Nothing embodies what she’s meant to LSU more than the scenes of her final home game. Since the women’s tournament hosts first- and second-round games on the floors of the top 16 true seeds, the second game of the weekend serves as the ultimate senior day for the nation’s elite programs and players.
There is a finality to it that’s often absent for the official in-season honors. And unlike the crapshoot of a conference opponent that could harm a résuméor seeding, the second round is an opening to flex.
So Johnson did. Many times.
The 5-foot-10 senior opened the day driving into the paint on nearly the entire Texas Tech team, floating a bucket off the glass as at least three sets of hands reached up for the ball. She had 13 points by half and only two missed baskets as she and Williams paced the rout. Late in the third, she one-handed a transition pass halfway up the court to freshman ZaKiyah Johnson in a doozy of a look.
There was a full 7:45 to play when Mulkey called it, safe in a 50-point lead. The timeout substitution gave Johnson her own moment to soak up the crowd’s appreciation before Mulkey pulled Williams and her other starters. Johnson tied for a team-high 24 points in 25 minutes with a thorough stat line of 4 rebounds, 3 assists and 2 steals.
“That’s what you hope happens when they play their last game in their home arena,” Mulkey said. “And that’s what I told her. I said, ‘What a way to go out.’ She was bawling and I was trying not to cry.”
LK 🤝 Big 4@Lane_Kiffin x @Flaujaepic.twitter.com/G2aZq41K59
— LSU Women's Basketball (@LSUwbkb) March 22, 2026
Johnson shared hugs with staffers and arena employees on some of her final game-day runs through the tunnel to the court. Earlier in the day, she signed football coach Lane Kiffin’s jersey. Students paid for tickets to attend the NCAA tournament game, a change from free student sections throughout the year. The national ABC broadcast continually spoke of her philanthropy and community work, financed by her own bank accounts.
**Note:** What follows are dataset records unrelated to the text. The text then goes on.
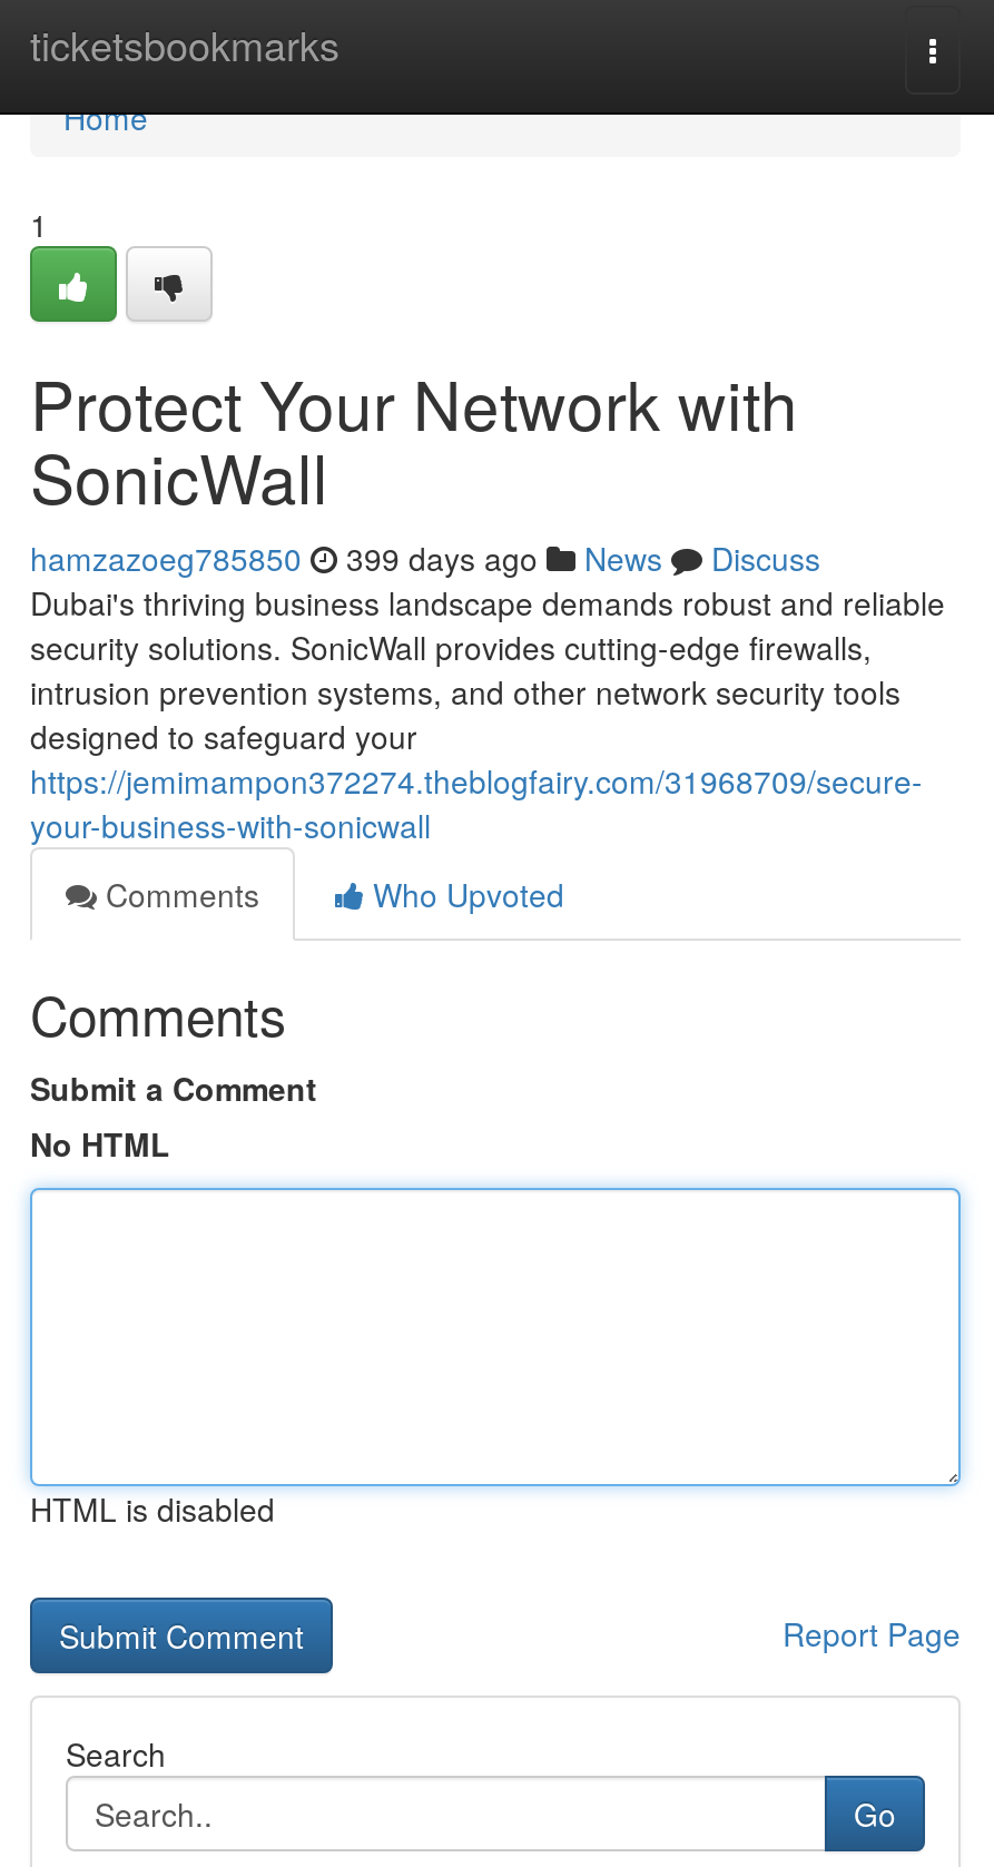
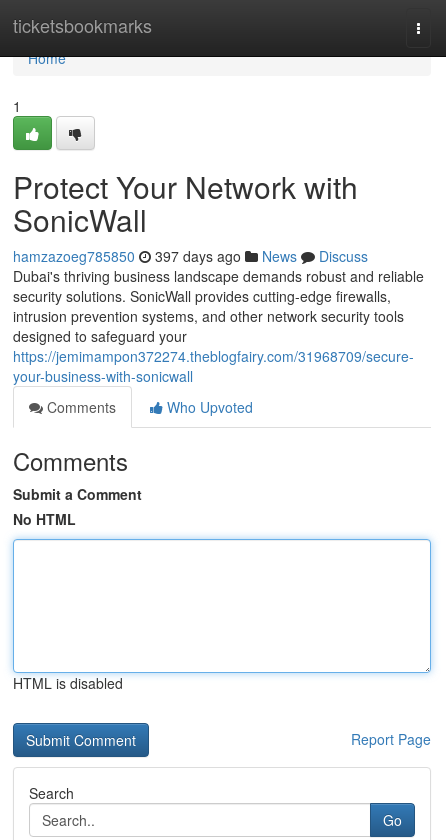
[30,535,820,580] hamzazoeg785850 399 days ago News Discuss -> [13,246,368,266] hamzazoeg785850 397 days ago News Discuss

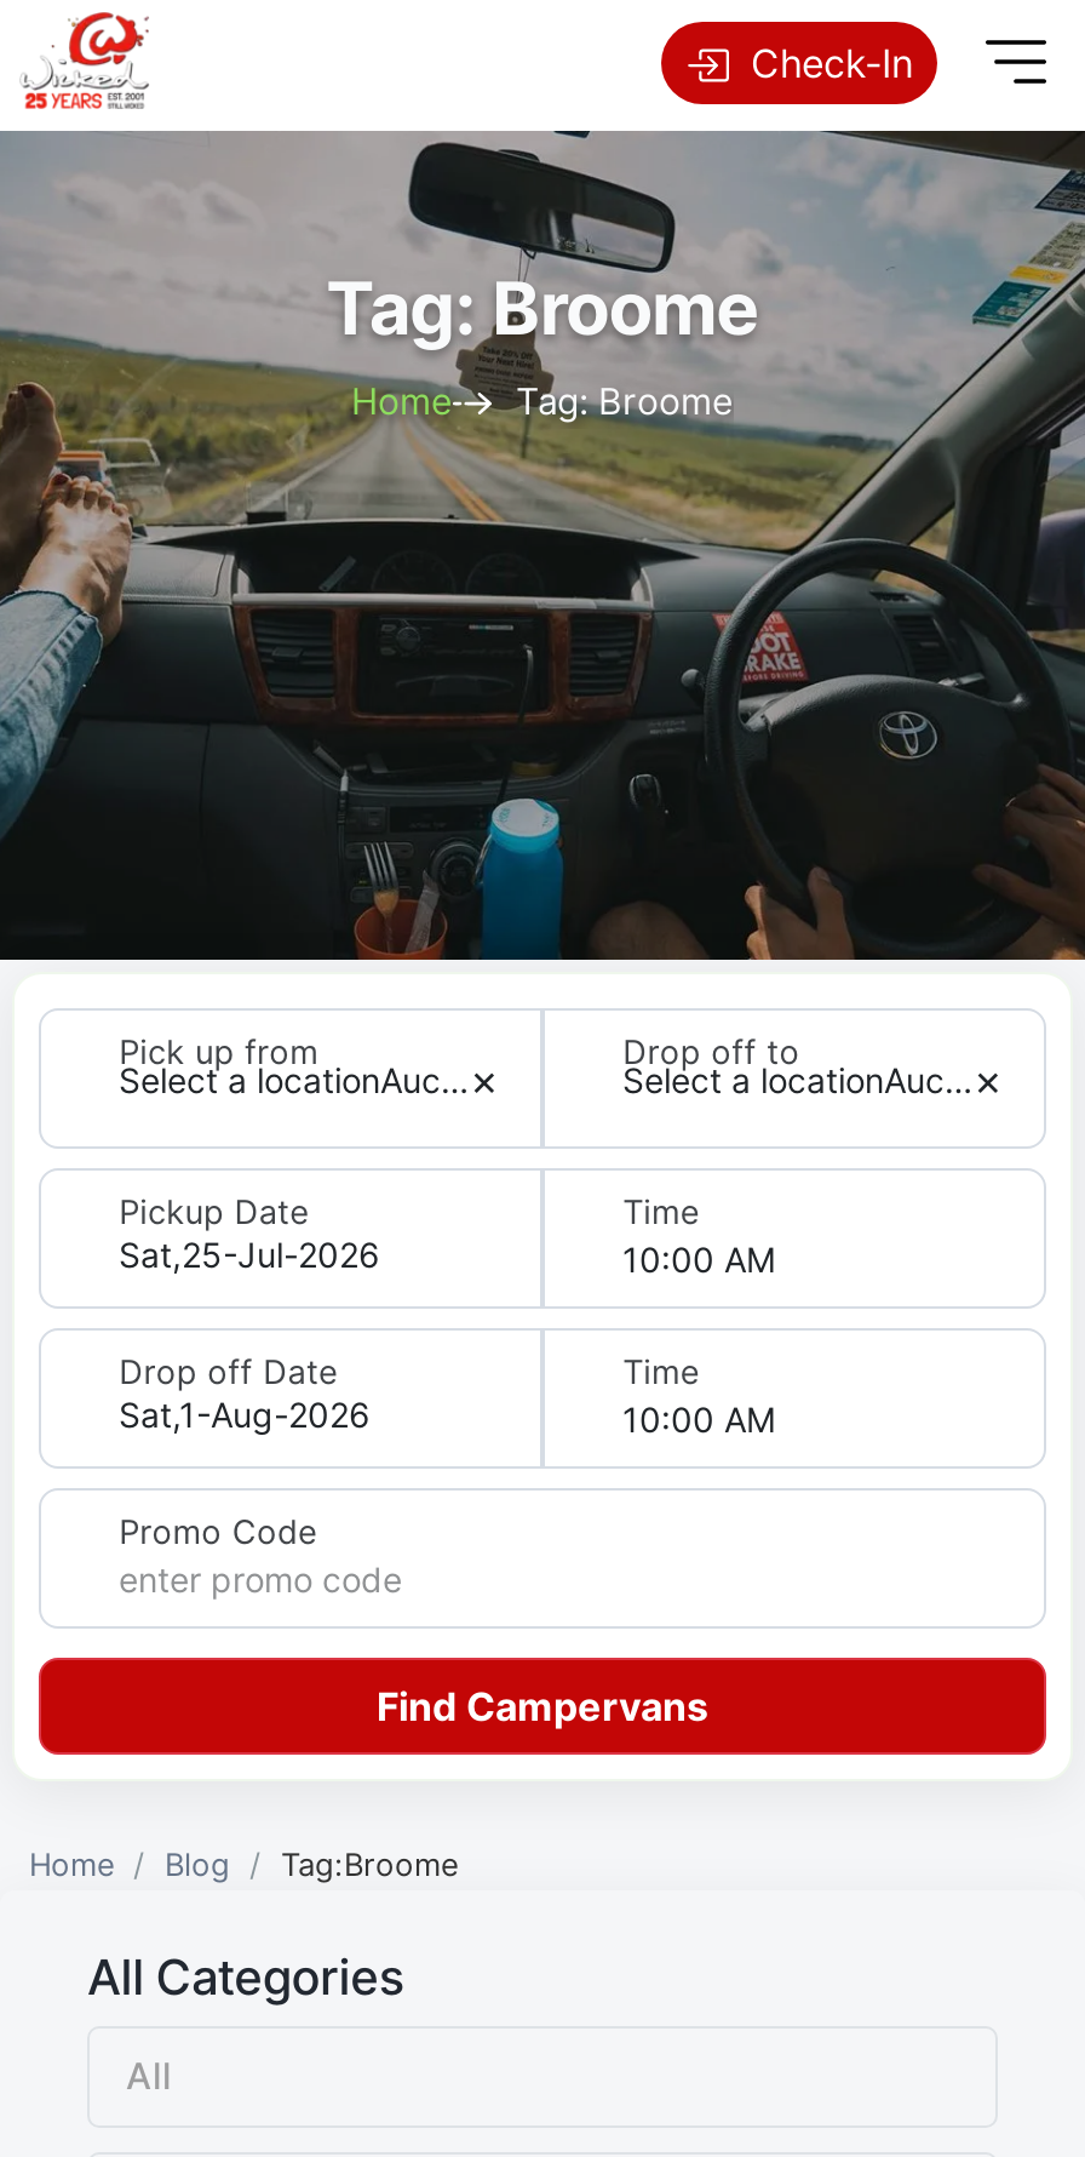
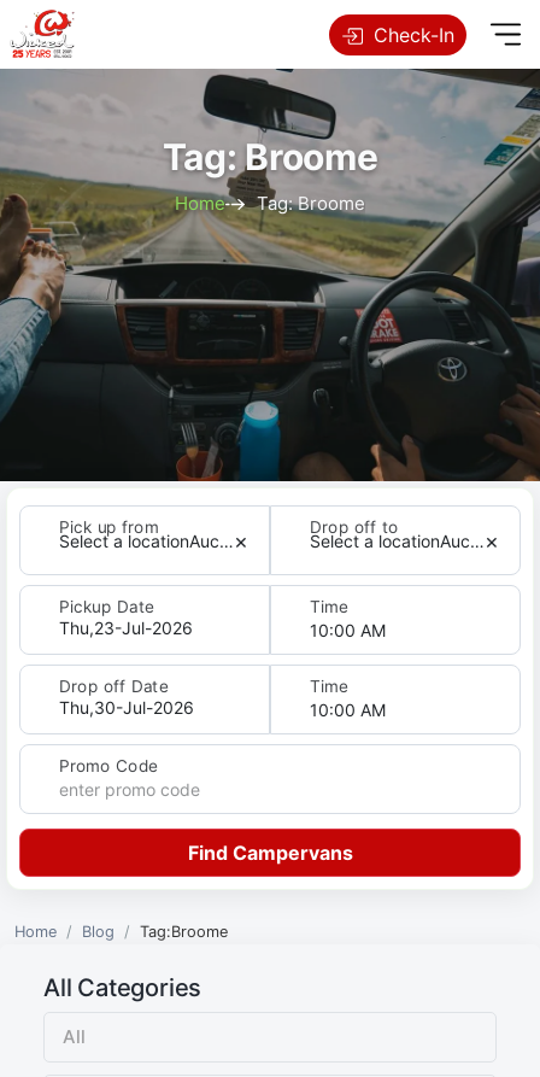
[119,1234,380,1275] Sat,25-Jul-2026 -> [59,617,193,638] Thu,23-Jul-2026
[119,1394,371,1435] Sat,1-Aug-2026 -> [59,697,194,718] Thu,30-Jul-2026

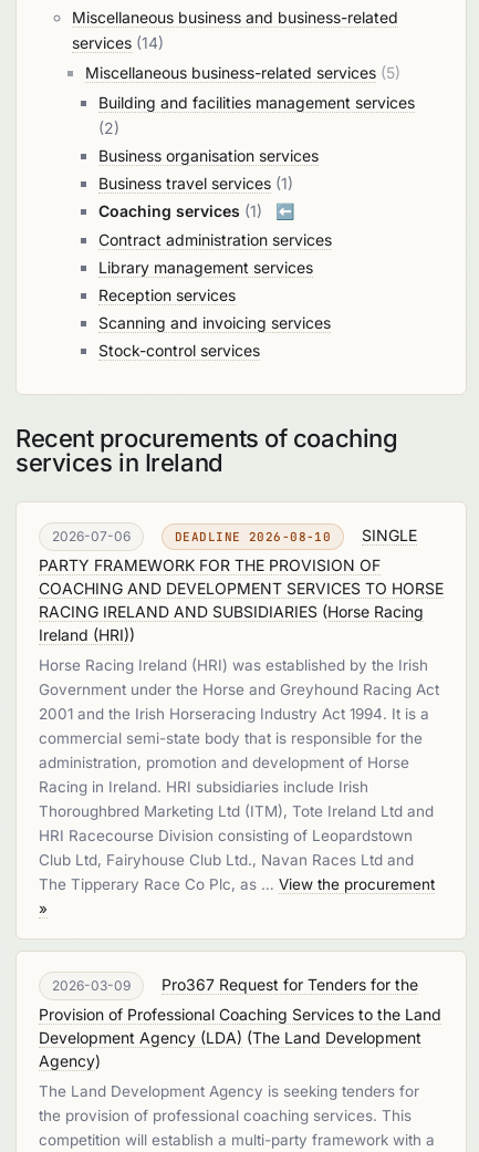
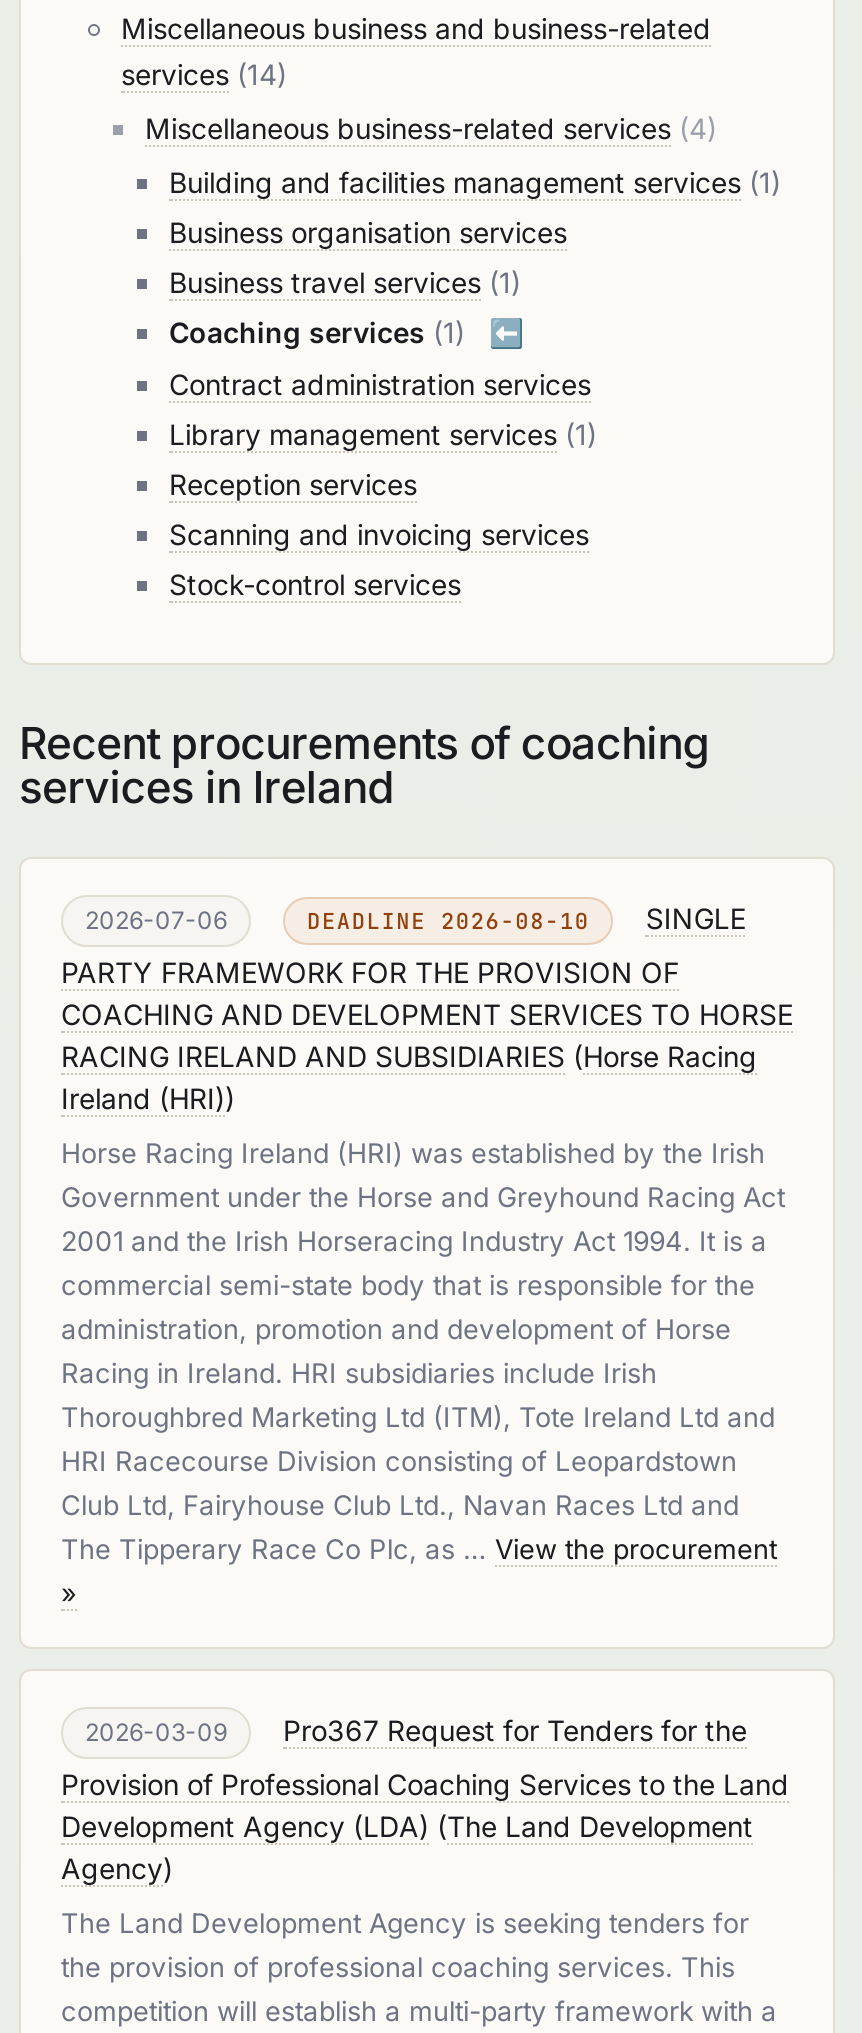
[85,63,400,82] Miscellaneous business-related services (5) -> [145,111,717,145] Miscellaneous business-related services (4)
[98,93,415,137] Building and facilities management services | (2) -> [169,165,781,199] Building and facilities management services (1)
[98,258,313,277] Library management services -> [169,417,597,451] Library management services (1)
As seniors around the country exited their home arenas for the final times, Johnson’s embraces and the PMAC’s response stood louder than the rest.
“I can’t say it enough,” Mulkey said. “Kids don’t stay at institutions for four years anymore. Everybody’s looking for the next NIL deal. And she stayed here, and she’s impacted so many people in this town that we don’t even know about.”
Johnson was their constant for four years, in an era full of sad good-byes said too early.